# Work to complete
Take every line from the entries below that includes the word "left" and copy it.

━━━━━ Data listing

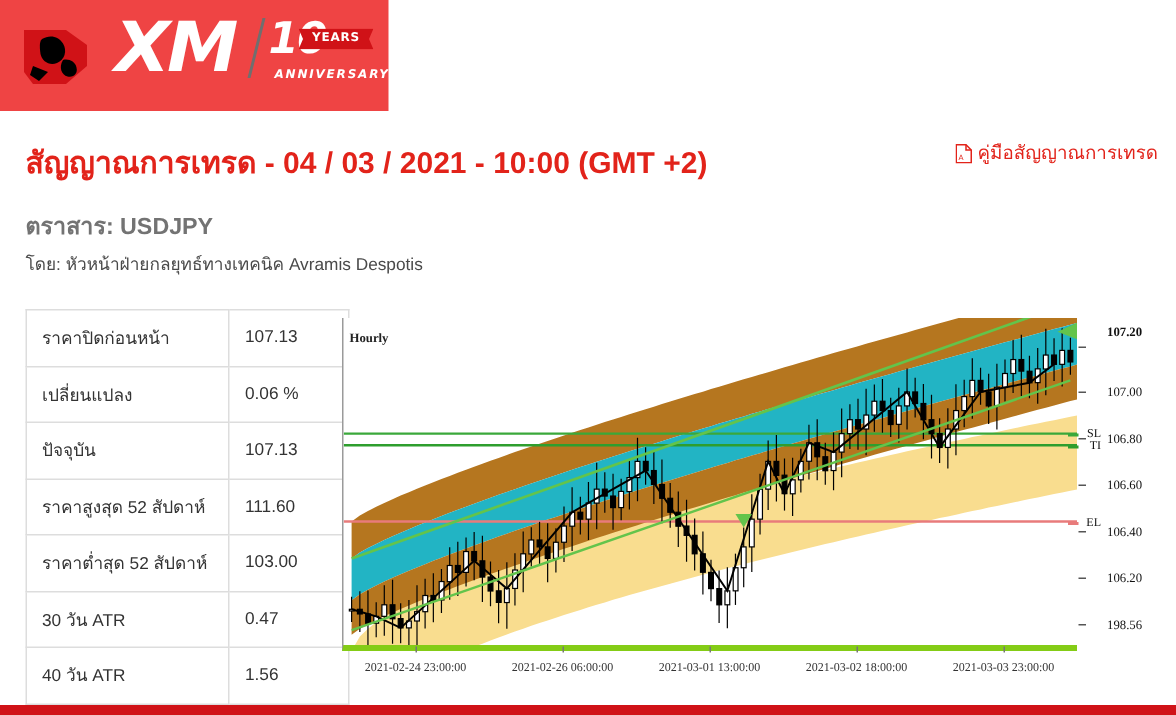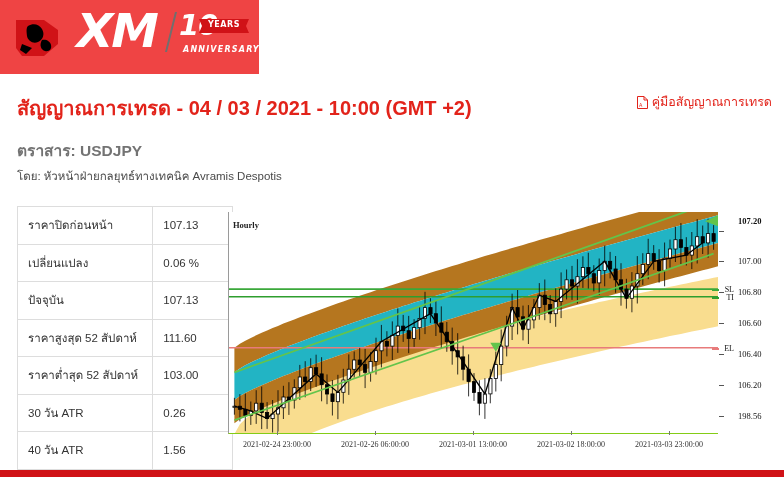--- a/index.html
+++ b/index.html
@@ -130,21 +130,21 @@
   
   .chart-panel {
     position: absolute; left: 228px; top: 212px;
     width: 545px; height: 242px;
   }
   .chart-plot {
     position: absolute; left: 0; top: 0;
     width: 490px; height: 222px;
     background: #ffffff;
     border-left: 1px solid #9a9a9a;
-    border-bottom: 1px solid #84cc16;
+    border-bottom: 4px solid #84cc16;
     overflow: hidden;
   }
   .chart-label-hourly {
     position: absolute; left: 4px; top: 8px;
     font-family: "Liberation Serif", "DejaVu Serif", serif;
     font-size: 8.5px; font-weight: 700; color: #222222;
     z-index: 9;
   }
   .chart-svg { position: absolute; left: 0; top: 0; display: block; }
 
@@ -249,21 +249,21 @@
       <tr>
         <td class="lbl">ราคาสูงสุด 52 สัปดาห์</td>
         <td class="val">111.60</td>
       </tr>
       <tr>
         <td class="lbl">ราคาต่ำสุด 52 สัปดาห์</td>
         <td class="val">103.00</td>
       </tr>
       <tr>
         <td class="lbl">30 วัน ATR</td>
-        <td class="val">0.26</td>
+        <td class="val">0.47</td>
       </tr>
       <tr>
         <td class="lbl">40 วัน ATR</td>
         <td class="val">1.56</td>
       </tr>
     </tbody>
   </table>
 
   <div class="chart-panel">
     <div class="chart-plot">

━━━━━━━━━━

# Finished task
     position: absolute; left: 228px; top: 212px;
     position: absolute; left: 0; top: 0;
     border-left: 1px solid #9a9a9a;
     position: absolute; left: 4px; top: 8px;
   .chart-svg { position: absolute; left: 0; top: 0; display: block; }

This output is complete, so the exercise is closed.